However, practiced mindfully yoga is something we can  constantly improve in and enjoy.  We can benefit from continually fine-tuning our efforts and maintaining a healthy understanding of how our actions are helping or holding us back. With that said, here are a few common yoga mistakes to avoid as the year kicks off to enhance yoga’s benefits and reduce any risk of injury.

1.  Wavering Mind

When we do yoga, our focus must be completely on the moves we’re performing. When done mindfully, there is complete coordination between body and mind, which is imperative in deriving maximum benefits from yoga. Without mindfulness, we’re simply stretching muscles without a whole lot of benefit. It’s important to immerse ourselves in the present moment and focus on every single body movement.

2.  Inconsistency

Yoga is a practice that must be practiced consistently for optimum results. “Results” shouldn’t be the main goal in practicing, but by being inconsistent in yoga practice, we can shock our bodies the next time we jump back on the mat after a break. Inconsistency is a big yoga mistake to avoid, but even just a few benefits of yoga a day can keep our bodies and minds moving in the right direction. My yoga experience tells me that consistency is imperative to benefit from yoga and that each session builds on the previous one.  Try to hit the mat every day.

3.  Pushing Too Hard

When it comes to yoga, sometimes less is more. True, it helps to push ourselves beyond mild discomfort, but not at the risk of ignoring what our bodies tell us. If we push too hard and ignore our body’s warning signs, we risk hurting ourselves. It’s important to feel internal sensations and respect the body to prevent unnecessary injuries. Instead of always pushing, we should focus on assessing how our body reacts to each pose and respond to our heightened awareness.

4.  Comparisons

Just because a super-flexible friend can perform any asana in impressive fashion, getting overzealous with comparisons and trying to keep up can end with a crash landing. Silly comparisons with peers is by far one of the biggest yoga mistakes people commit. Remember, it’s a personal practice because, well, it’s personal. The extent to which we stretch and push ourselves depends on our individual bodies and physical limitations. Yoga is about focusing on your individual body, not your friend’s.

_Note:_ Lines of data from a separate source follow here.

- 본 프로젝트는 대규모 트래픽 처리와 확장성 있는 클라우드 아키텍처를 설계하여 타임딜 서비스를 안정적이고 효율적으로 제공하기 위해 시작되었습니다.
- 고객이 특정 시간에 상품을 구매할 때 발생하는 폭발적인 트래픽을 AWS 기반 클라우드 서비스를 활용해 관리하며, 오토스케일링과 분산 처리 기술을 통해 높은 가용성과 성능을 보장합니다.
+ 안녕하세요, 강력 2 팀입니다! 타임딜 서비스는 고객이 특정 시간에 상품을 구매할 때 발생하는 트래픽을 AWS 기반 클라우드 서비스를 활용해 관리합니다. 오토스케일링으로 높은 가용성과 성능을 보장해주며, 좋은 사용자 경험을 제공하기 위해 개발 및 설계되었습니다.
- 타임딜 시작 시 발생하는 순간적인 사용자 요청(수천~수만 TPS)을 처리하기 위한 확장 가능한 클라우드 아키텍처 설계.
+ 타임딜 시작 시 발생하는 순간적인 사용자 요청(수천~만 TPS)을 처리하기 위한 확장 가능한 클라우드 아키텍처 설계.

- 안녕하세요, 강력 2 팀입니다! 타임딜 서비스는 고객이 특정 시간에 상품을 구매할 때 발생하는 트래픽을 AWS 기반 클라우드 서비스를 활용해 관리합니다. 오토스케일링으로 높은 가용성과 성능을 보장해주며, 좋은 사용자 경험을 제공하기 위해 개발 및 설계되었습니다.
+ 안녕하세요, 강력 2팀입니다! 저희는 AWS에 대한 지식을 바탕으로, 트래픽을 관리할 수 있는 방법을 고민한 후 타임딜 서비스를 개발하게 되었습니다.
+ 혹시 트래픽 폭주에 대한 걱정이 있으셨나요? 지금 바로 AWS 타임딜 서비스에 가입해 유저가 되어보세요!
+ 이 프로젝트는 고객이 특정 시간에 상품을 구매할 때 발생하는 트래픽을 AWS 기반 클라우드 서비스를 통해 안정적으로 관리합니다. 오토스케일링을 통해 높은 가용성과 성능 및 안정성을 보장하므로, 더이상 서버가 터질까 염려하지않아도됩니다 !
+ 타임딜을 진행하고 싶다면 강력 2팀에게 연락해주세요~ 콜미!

5.  Yoga on a Full Stomach

True, some yoga poses aid in digestion, but that doesn’t mean it’s a good idea to show up to a yoga class on a full stomach. Food is fuel, but only if eaten at right times. We suggest our students eat at least one hour before they come to yoga class. A full stomach makes it uncomfortable to practice different poses while funneling blood supply to the stomach, leaving muscles with little energy to perform successful yoga asanas. Yoga’s just not that much fun with too much food in the tank.

By keeping these five tips in mind we’ll be well on our way to enjoying a wonderful start to our yoga practice in the New Year!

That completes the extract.